[Code change snippets]
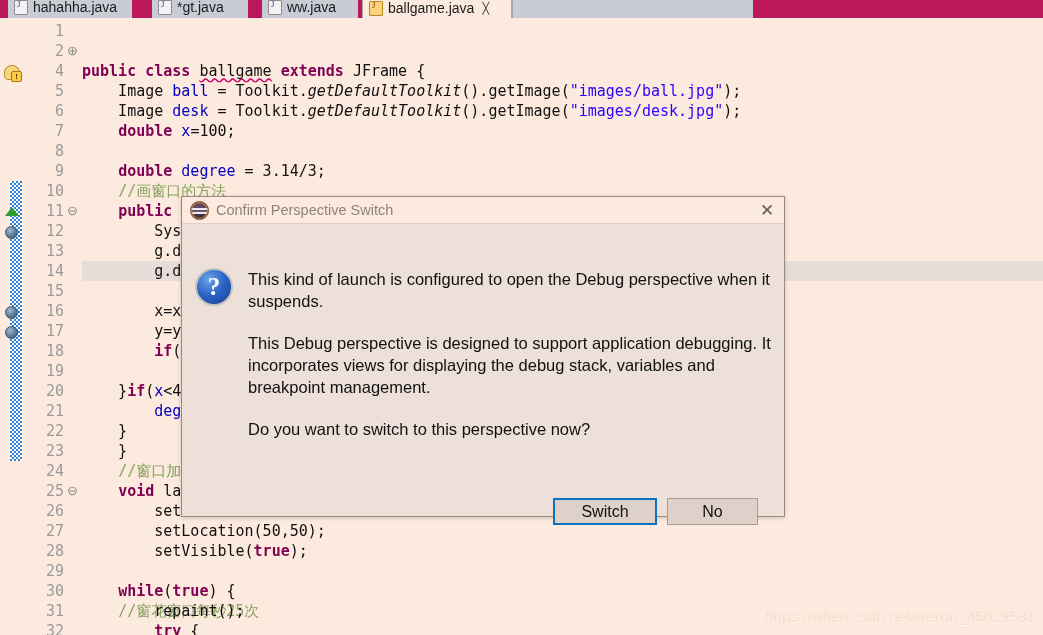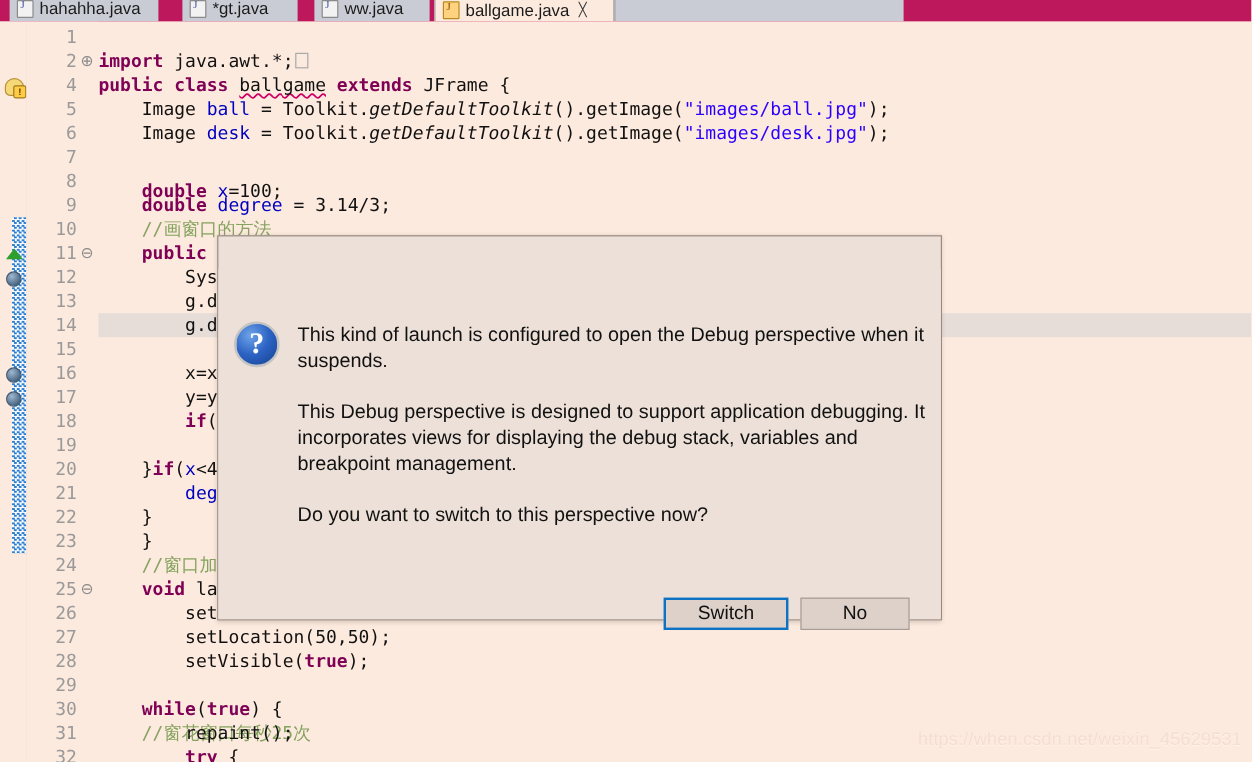--- a/index.html
+++ b/index.html
@@ -419,25 +419,24 @@
         <div class="lineno" style="top: 503px;">27</div>
         <div class="lineno" style="top: 523px;">28</div>
         <div class="lineno" style="top: 543px;">29</div>
         <div class="lineno" style="top: 563px;">30</div>
         <div class="lineno" style="top: 583px;">31</div>
         <div class="lineno" style="top: 603px;">32</div>
       </div>
     <div class="code-col" id="code-col">
         <div class="cur-line-hl" style="top: 243px; left: -82px;"></div>
         <div class="code-line" style="top: 3px;"></div>
-        <div class="code-line" style="top: 23px;"><span class="kw">import</span> java.awt.*;<span class="foldbox"></span></div>
         <div class="code-line" style="top: 43px;"><span class="kw">public class</span> <span class="plain sq">ballgame</span> <span class="kw">extends</span> JFrame {</div>
         <div class="code-line" style="top: 63px;">    Image <span class="fld">ball</span> = Toolkit.<span class="stat">getDefaultToolkit</span>().getImage(<span class="str">"images/ball.jpg"</span>);</div>
         <div class="code-line" style="top: 83px;">    Image <span class="fld">desk</span> = Toolkit.<span class="stat">getDefaultToolkit</span>().getImage(<span class="str">"images/desk.jpg"</span>);</div>
-        <div class="code-line" style="top: 103px; margin-top: 28px;">    <span class="kw">double</span> <span class="fld">x</span>=100;</div>
+        <div class="code-line" style="top: 103px;">    <span class="kw">double</span> <span class="fld">x</span>=100;</div>
         <div class="code-line" style="top: 143px;">    <span class="kw">double</span> <span class="fld">degree</span> = 3.14/3;</div>
         <div class="code-line" style="top: 163px;">    <span class="cmt">//画窗口的方法</span></div>
         <div class="code-line" style="top: 183px;">    <span class="kw">public void</span></div>
         <div class="code-line" style="top: 203px;">        System</div>
         <div class="code-line" style="top: 223px;">        g.draw</div>
         <div class="code-line" style="top: 243px;">        g.draw</div>
         <div class="code-line" style="top: 263px;"></div>
         <div class="code-line" style="top: 283px;">        x=x+10</div>
         <div class="code-line" style="top: 303px;">        y=y+10</div>
         <div class="code-line" style="top: 323px;">        <span class="kw">if</span>(<span class="fld">y</span>&gt;5</div>
@@ -452,20 +451,25 @@
         <div class="code-line" style="top: 503px;">        setLocation(50,50);</div>
         <div class="code-line" style="top: 523px;">        setVisible(<span class="kw">true</span>);</div>
         <div class="code-line" style="top: 543px; margin-top: 40px;">    <span class="cmt">//窗花窗口每秒25次</span></div>
         <div class="code-line" style="top: 563px;">    <span class="kw">while</span>(<span class="kw">true</span>) {</div>
         <div class="code-line" style="top: 583px;">        repaint();</div>
         <div class="code-line" style="top: 603px;">        <span class="kw">try</span> {</div>
       </div>
   </div>
 
   <div class="dialog">
+    <div class="dlg-title">
+      <span class="dlg-ico"></span>
+      <span class="dlg-title-text">Confirm Perspective Switch</span>
+      <span class="dlg-close">✕</span>
+    </div>
     <div class="dlg-body">
       <div class="q-icon">?</div>
       <div class="dlg-msg" id="dlg-msg">
           <p>This kind of launch is configured to open the Debug perspective when it suspends.</p>
           <p>This Debug perspective is designed to support application debugging. It incorporates views for displaying the debug stack, variables and breakpoint management.</p>
           <p>Do you want to switch to this perspective now?</p>
         </div>
 
 
       <div class="btn primary">Switch</div>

_EXERCISE GOAL:_ Write the number of data lines with "true", nothing else.

_RESPONSE TO THE TASK:_ 2